### Instructions for the task
Search the records that follow and extract every line containing the string "span".

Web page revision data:
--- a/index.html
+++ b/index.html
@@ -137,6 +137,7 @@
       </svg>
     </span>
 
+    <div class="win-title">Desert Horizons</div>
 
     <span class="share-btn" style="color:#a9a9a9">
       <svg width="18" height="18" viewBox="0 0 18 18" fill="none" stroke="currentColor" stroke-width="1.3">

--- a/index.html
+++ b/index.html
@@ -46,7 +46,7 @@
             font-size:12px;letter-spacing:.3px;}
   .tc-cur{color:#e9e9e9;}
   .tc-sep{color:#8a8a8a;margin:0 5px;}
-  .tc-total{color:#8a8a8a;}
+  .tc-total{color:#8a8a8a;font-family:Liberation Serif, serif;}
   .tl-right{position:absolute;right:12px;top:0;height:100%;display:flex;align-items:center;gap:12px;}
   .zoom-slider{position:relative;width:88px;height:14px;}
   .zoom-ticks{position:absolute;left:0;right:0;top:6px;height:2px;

### Solution to this exercise
     </span>
     <span class="share-btn" style="color:#a9a9a9">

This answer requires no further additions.